I’m one of those kind of people who will play on my phone because I’m an attention deficit doofus, but with Primal you have to pay attention and doing that is very easy. Primal is an engrossing experience, visceral and exciting and executed in such a way that is precious and unique.
This series is art. I have no other way to describe it other than it is art and I don’t use that description with many series. That’s not me being snooty or stuck up, but Primal feels like art from the very first scene.
I’ve only seen the five episodes available on HBO Max, but not a single one of them was a misfire in even the slightest way. Each episode runs the gamut of tragedy, comedy, horror, and action. The series even shows the ability to grow beyond concepts of good and evil, portraying the events of Spear’s adventures as matters of simple survival.

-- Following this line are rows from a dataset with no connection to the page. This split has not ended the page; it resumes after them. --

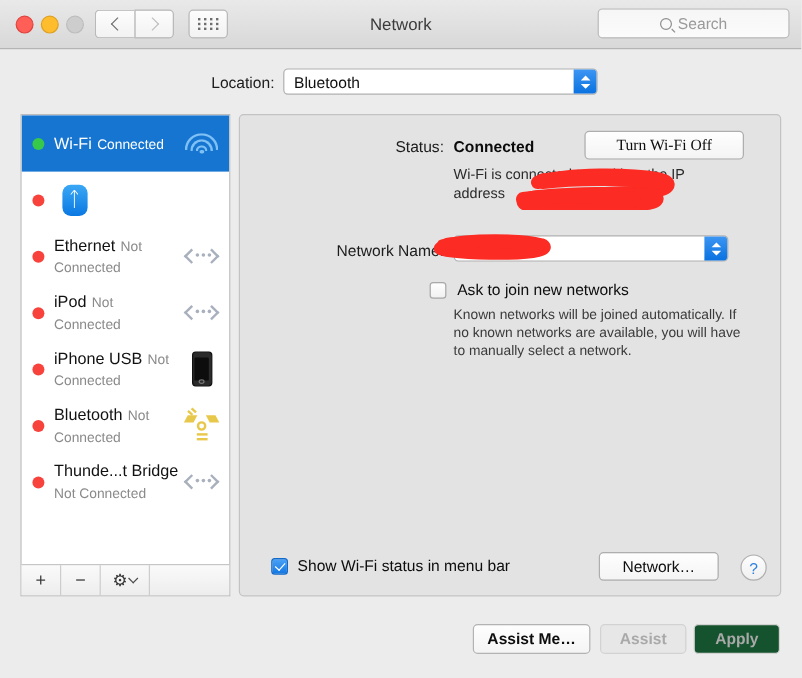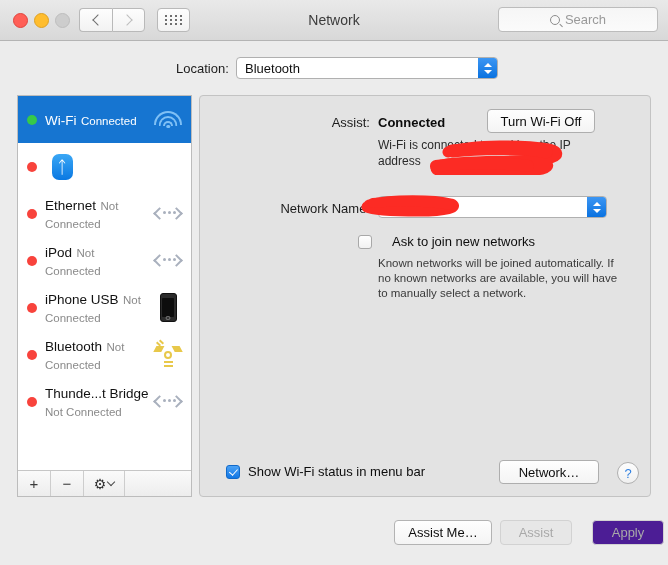--- a/index.html
+++ b/index.html
@@ -521,7 +521,7 @@
 
   <div id="detail">
 
-    <div class="lbl-right" id="status-label">Assist:</div>
+    <div class="lbl-right" id="status-label">Status:</div>
     <div id="status-value">Connected</div>
 
     <div id="turn-wifi-btn">Turn Wi-Fi Off</div>

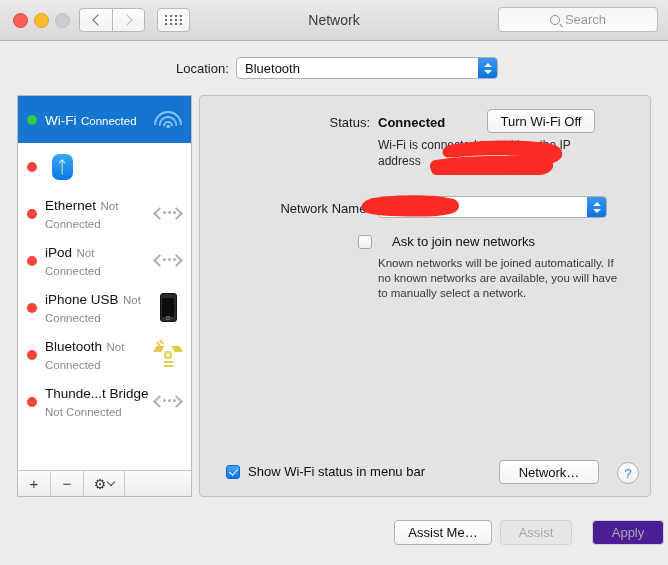--- a/index.html
+++ b/index.html
@@ -250,12 +250,12 @@
   }
   #turn-wifi-btn {
     position: absolute; left: 287px; top: 13px;
-    width: 108px; height: 24px;
+    width: 133px; height: 24px;
     background: linear-gradient(to bottom,#fefefe,#f4f4f4);
     border: 1px solid #aeaeae; border-radius: 4px;
     box-sizing: border-box;
     display: flex; align-items: center; justify-content: center;
-    font-size: 13px; color: #0d0d0d;
+    font-size: 13px; color: #0d0d0d; font-family: Liberation Serif, serif;
   }
   #status-desc {
     position: absolute; left: 178px; top: 41px; width: 236px;

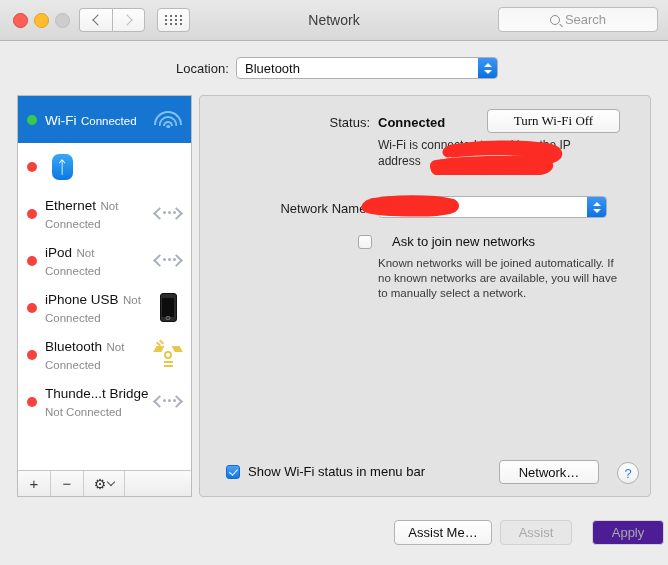--- a/index.html
+++ b/index.html
@@ -285,7 +285,7 @@
     width: 3.5px; height: 7px; border: solid #fff;
     border-width: 0 1.8px 1.8px 0; transform: rotate(42deg);
   }
-  #ask-label { margin-left: 20px; font-size: 13px; color: #0d0d0d; }
+  #ask-label { margin-left: 9px; font-size: 13px; color: #0d0d0d; }
   #ask-desc {
     position: absolute; left: 178px; top: 160px; width: 243px;
     font-size: 11.5px; color: #3a3a3a; line-height: 15px;

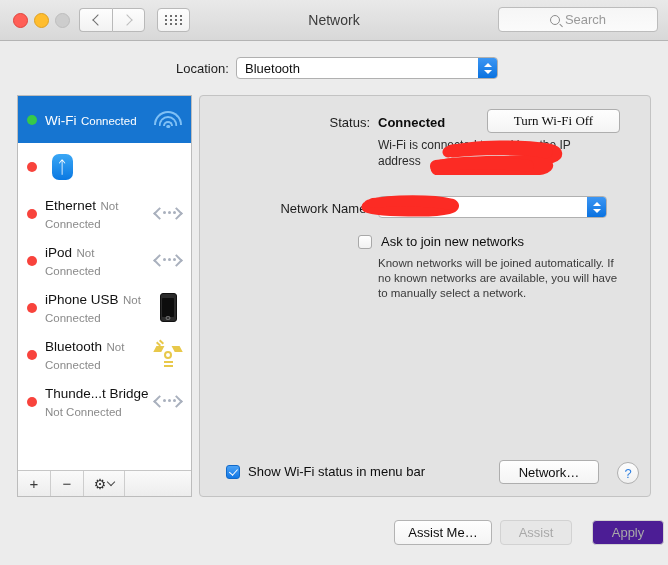--- a/index.html
+++ b/index.html
@@ -317,6 +317,7 @@
     border: 1px solid #b3b3b3; border-radius: 4px; box-sizing: border-box;
     display: flex; align-items: center; justify-content: center;
     font-size: 13px;
+    font-weight: bold;
   }
   #assist-btn {
     left: 394px; width: 98px;

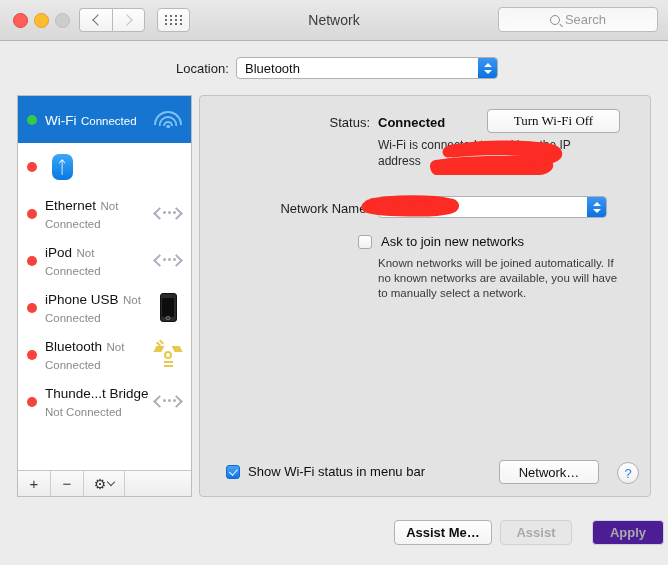--- a/index.html
+++ b/index.html
@@ -328,8 +328,8 @@
     background: #e7e7e7; border-color: #d2d2d2; color: #a9a9a9;
   }
   #apply-btn {
-    left: 592px; width: 72px;
-    background: #4c1d95; border-color: #d2d2d2; color: #a9a9a9;
+    left: 578px; width: 72px;
+    background: #14532d; border-color: #d2d2d2; color: #a9a9a9;
   }
 
   

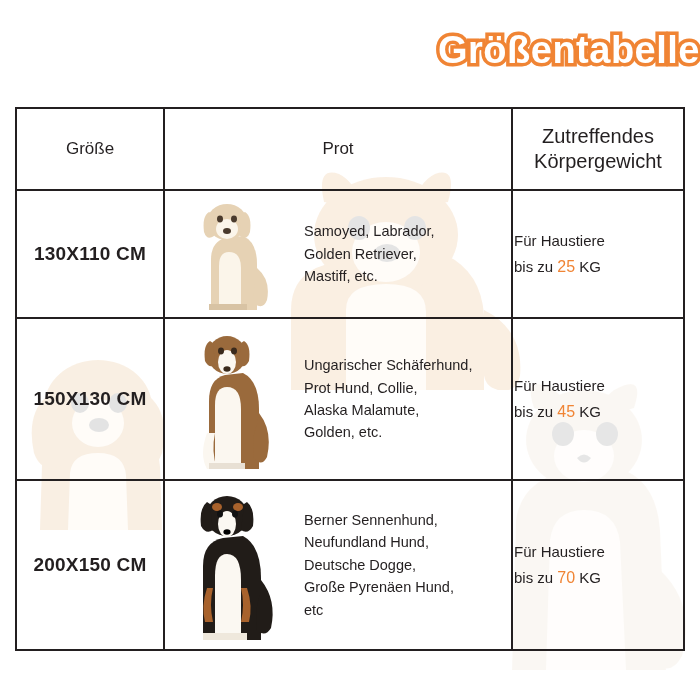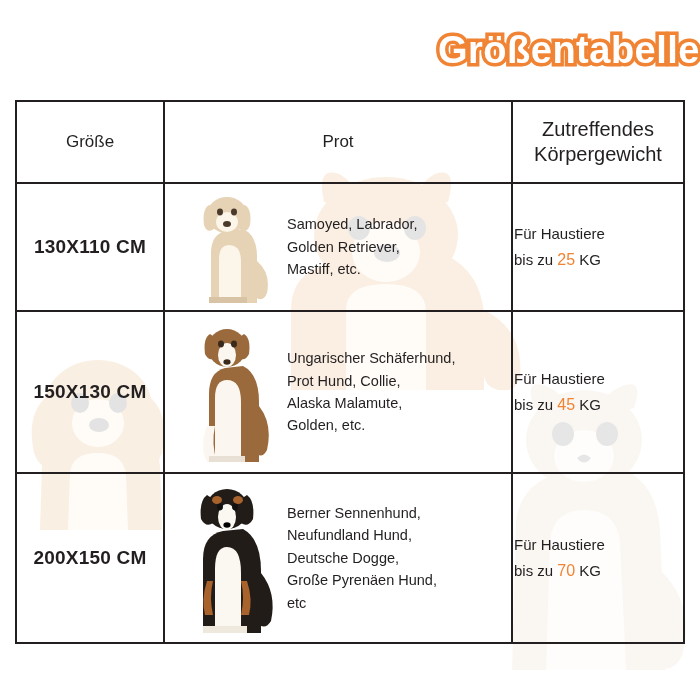--- a/index.html
+++ b/index.html
@@ -86,7 +86,7 @@
     z-index: 3;
     border-collapse: collapse;
     width: 666px;
-    margin: 0 auto;
+    margin: 7px auto;
     table-layout: fixed;
     background: transparent;
     padding-left: 20px;

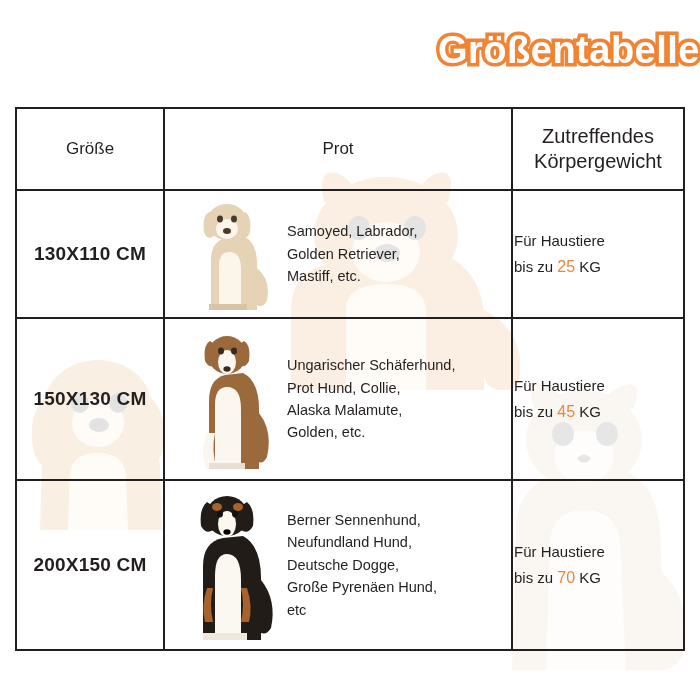--- a/index.html
+++ b/index.html
@@ -124,7 +124,7 @@
   .type-inner {
     display: flex;
     align-items: center;
-    gap: 8px;
+    gap: 25px;
     padding: 6px 4px 6px 10px;
   }
   .dog-photo {

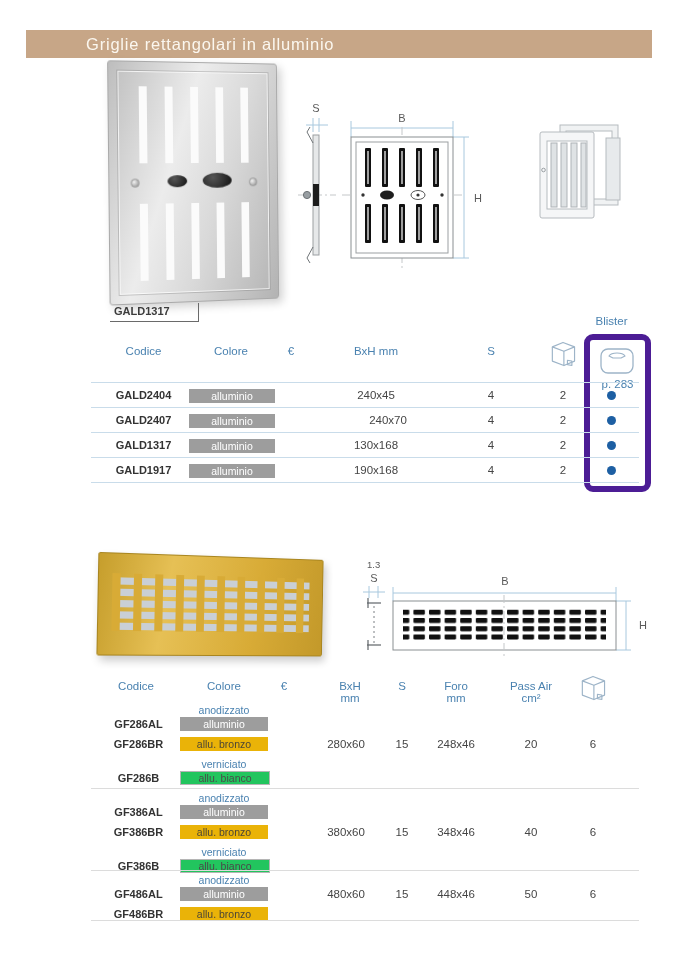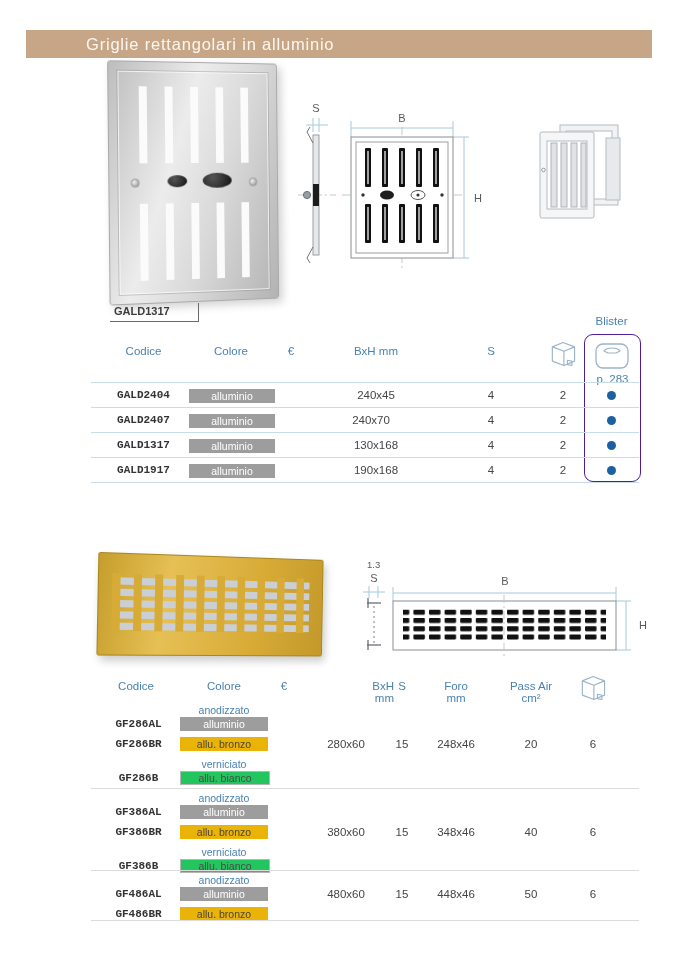--- a/index.html
+++ b/index.html
@@ -57,7 +57,7 @@
   .swatch.white { background:#22c55e; border:1px solid #b5b5b5; color:#4a4a4a; height:12px; line-height:12px; }
   .dot { display:inline-block; width:9px; height:9px; border-radius:50%; background:#1d5fa3; }
   .blister-box { position:absolute; left:558px; top:334px; width:55px; height:146px;
-    border:1px solid #4c1d95; border-radius:9px; }
+    border:6px solid #4c1d95; border-radius:9px; }
   
   .gold-photo {
     position:absolute; left:72px; top:556px; width:230px; height:98px;

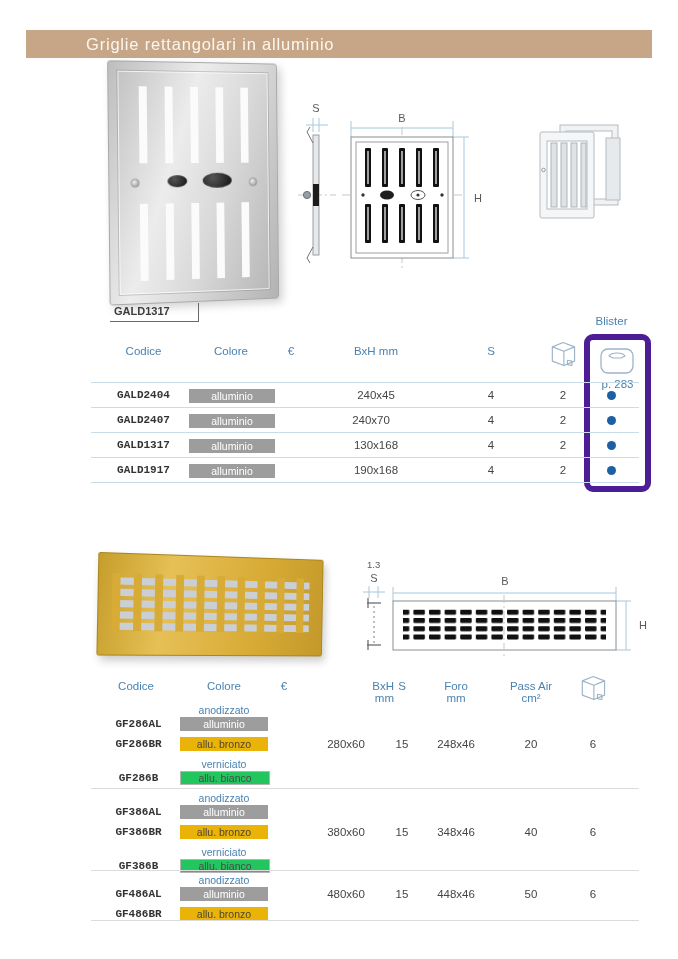--- a/index.html
+++ b/index.html
@@ -43,7 +43,7 @@
   
   .th { position:absolute; color:#4a82b0; font-size:11.5px; text-align:center; }
   .val { position:absolute; font-size:11.5px; color:#454545; text-align:center; }
-  .code { position:absolute; font-size:11px; font-weight:bold; color:#333333; text-align:center;font-family:Liberation Mono, monospace; }
+  .code { position:absolute; font-size:11px; font-weight:bold; color:#333333; text-align:center; }
   .sep { position:absolute; left:65px; width:548px; height:0; border-top:1px solid #dcdcdc; }
   
   .t1-rows { position:absolute; left:65px; top:382px; width:548px; }

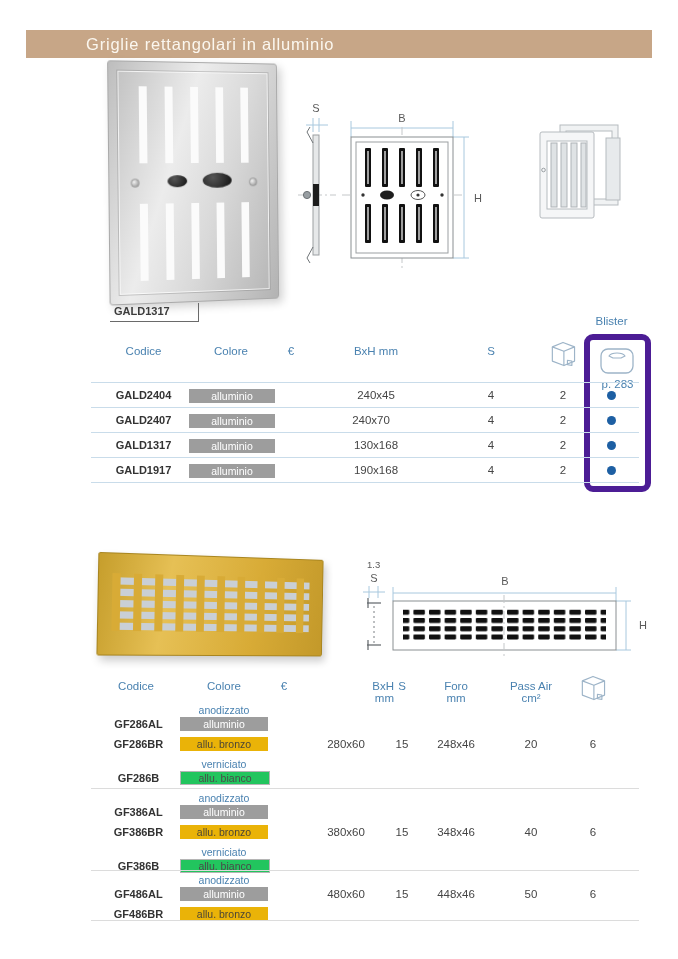--- a/index.html
+++ b/index.html
@@ -218,7 +218,7 @@
     <div class="t1-row">
       <span class="cell code" style="left:10px; width:85px;">GALD2407</span>
       <span class="cell" style="left:96px; width:90px; text-align:center;"><span class="swatch gray">alluminio</span></span>
-      <span class="cell val" style="left:240px; width:80px;">240x70</span>
+      <span class="cell val" style="left:257px; width:80px;">240x70</span>
       <span class="cell val" style="left:370px; width:60px;">4</span>
       <span class="cell val" style="left:442px; width:60px;">2</span>
       <span class="cell" style="left:493px; width:55px; text-align:center;"><span class="dot"></span></span>

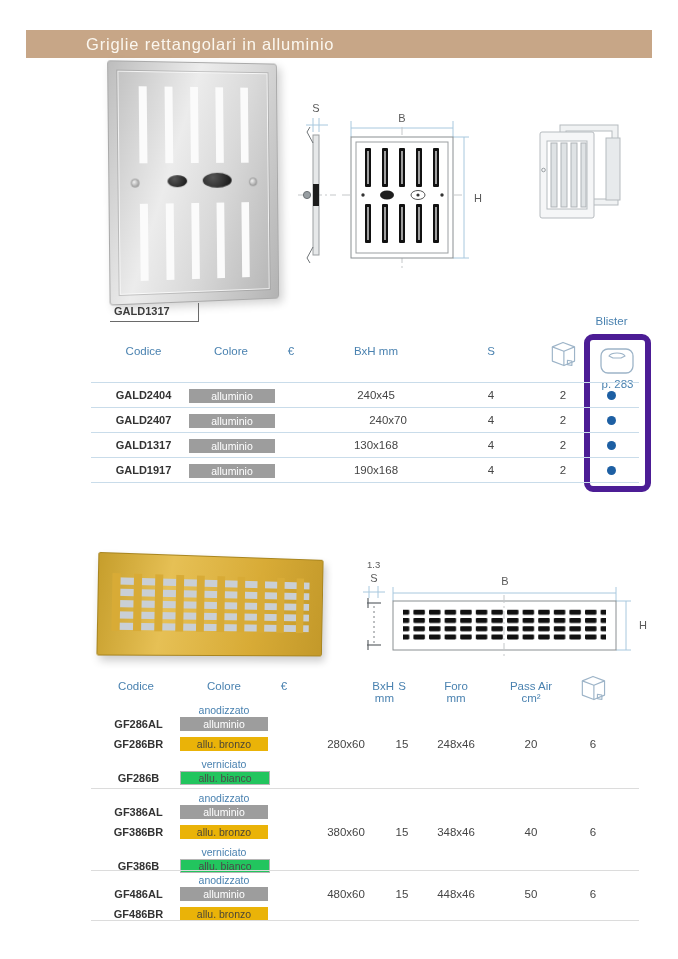--- a/index.html
+++ b/index.html
@@ -286,7 +286,7 @@
   <div class="th" style="left:65px; top:680px; width:90px;">Codice</div>
   <div class="th" style="left:154px; top:680px; width:88px;">Colore</div>
   <div class="th" style="left:240px; top:680px; width:36px;">€</div>
-  <div class="th" style="left:298px; top:680px; width:70px;text-align:right;">
+  <div class="th" style="left:289px; top:680px; width:70px;">
     <span>BxH</span><br>
     <span>mm</span>
   </div>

This series is violent and unflinching and yet endows its protagonist with an incredible sense of humanity and sadness. Spear is expressive and a genuine person you want to root for.
Speaking of which, Primal contains some of the best animation I’ve seen in a television series in a long time. Every frame has a wonderful hand-drawn quality to it, free of any obvious CGI. It gives it an amazing throwback feel, not to mention that the characters grow and stretch like silly putty, making them kinetic and fun to watch.
I don’t know if I’m ready to say that Primal is one of the best new shows I’ve seen in a while as I’ve only seen five episodes, but it is certainly the most unique experience I’ve come across and, in a era of television where anything successful is copied and watered down, something unique like this is a treasure and should be nurtured and protected.